Module:Json

From Wiktionary, the free dictionary
Jump to navigation Jump to search

This module offers some utility methods for converting Lua values into JSON values (in UTF-8-encoded Lua strings).

Unfortunately, Lua's data model differs somewhat from JSON's, so it's not possible to write a general function that takes any Lua value and returns a JSON value, always "doing the right thing". Rather, some values cannot be converted at all, and other values have multiple possible non-equivalent representations.

The differences are:

  • Lua has three types with no JSON analogues, namely function, userdata, and thread, so this module has no support for values of those types.
  • Lua's concept of "metatables" has no analogue in JSON, so this module ignores metatables completely.
  • Lua's number type, as implemented in Scribunto, consists of double-precision floating-point values, whereas JSON's number type consists of decimal representations. (And the end-recipient of the JSON data will likely convert the values back into some sort of floating-point notation.) This means that, aside from integers, you can't generally expect values to be converted exactly. (And even with integers, you can only expect perfect conversion in the range ±109 or so.) What's more, it means that Lua has a few numeric values with no JSON analogues at all, namely positive infinity, negative infinity, and "not a number" values; so, this module does not support those values.
  • Lua's string type represents strings of eight-bit bytes, whereas JSON's *string* type represents strings of Unicode characters.
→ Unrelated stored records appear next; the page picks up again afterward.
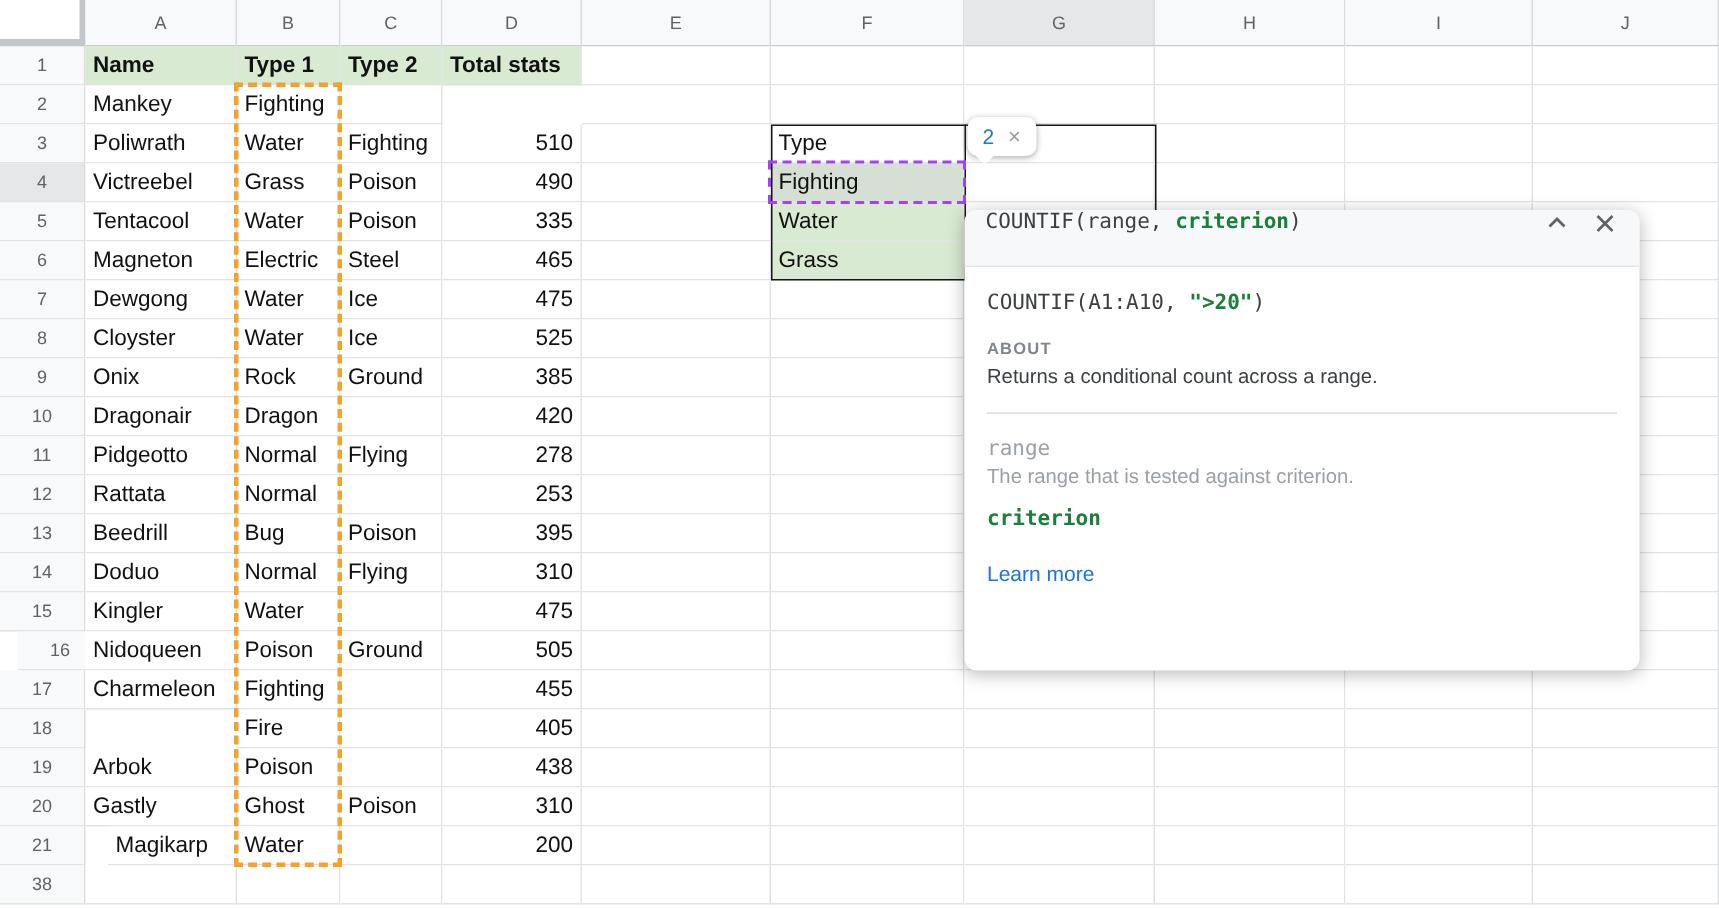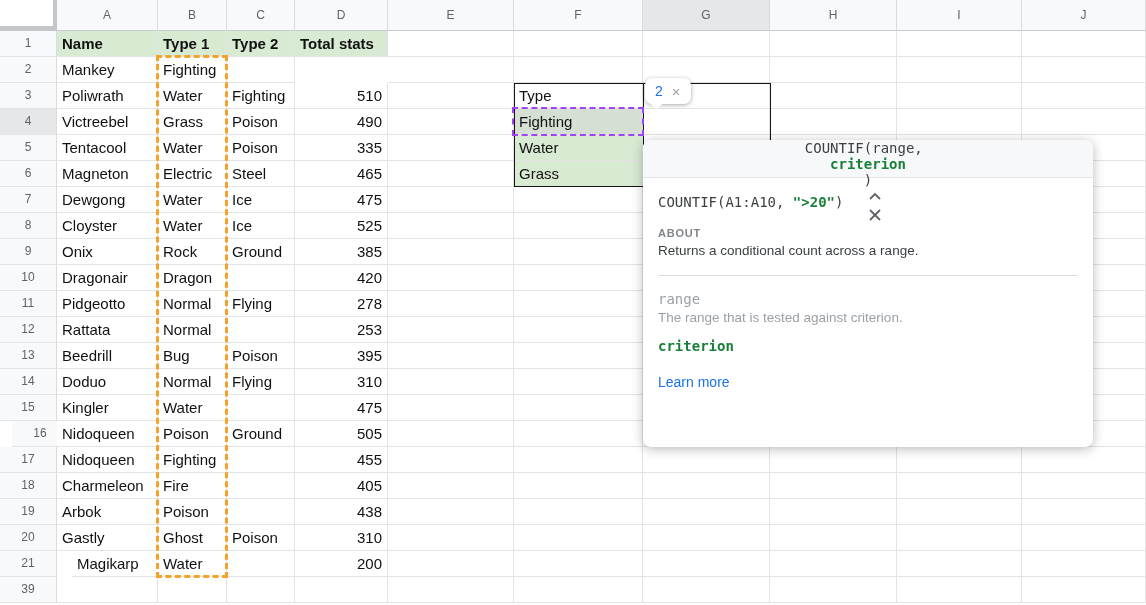"COUNTIF(range," .pp-head { align-items: center -> none; flex-direction: column -> none }
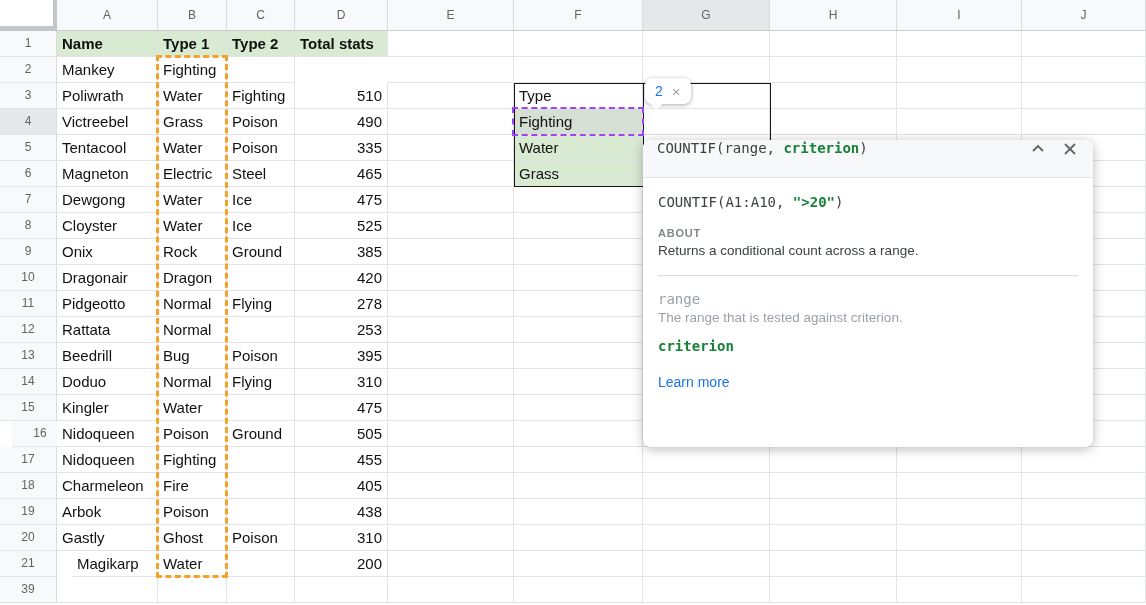"Charmeleon" div.cell { top: 473px -> 447px }
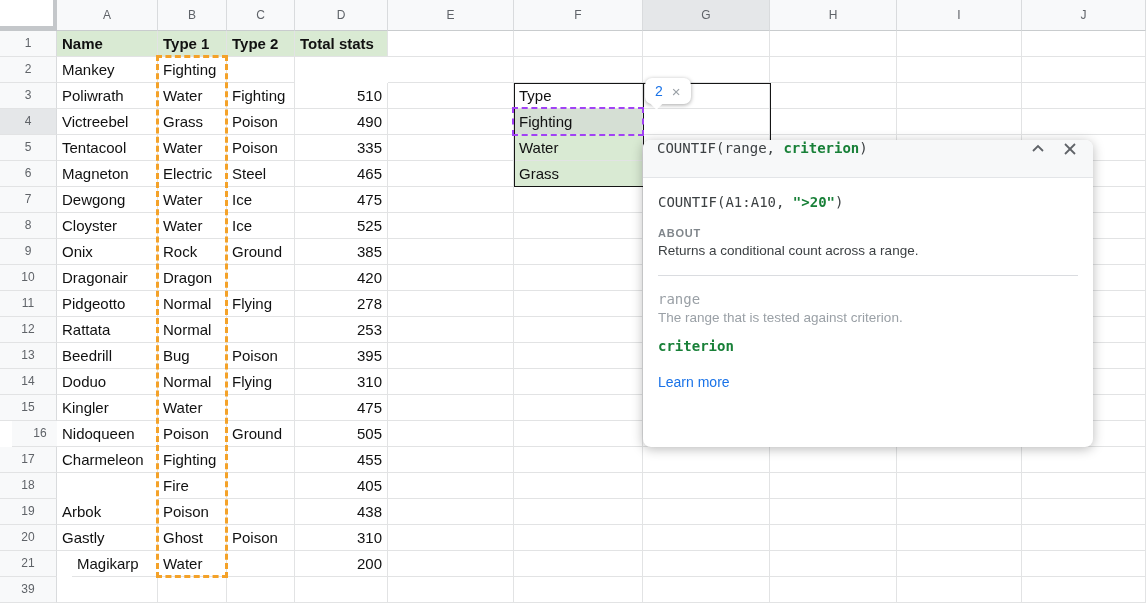"39" div.cell { text: 39 -> 38 }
This module requires the Lua strings to be valid UTF-8 sequences.
  • Whereas Lua has only a single table type mapping from arbitrary non-nil values to arbitrary non-nil values, JSON has separate array and object types, where an array maps from a set of integers {0,1,…,n} to arbitrary values, and an object maps from arbitrary strings to arbitrary values. As a result, this module [TBD]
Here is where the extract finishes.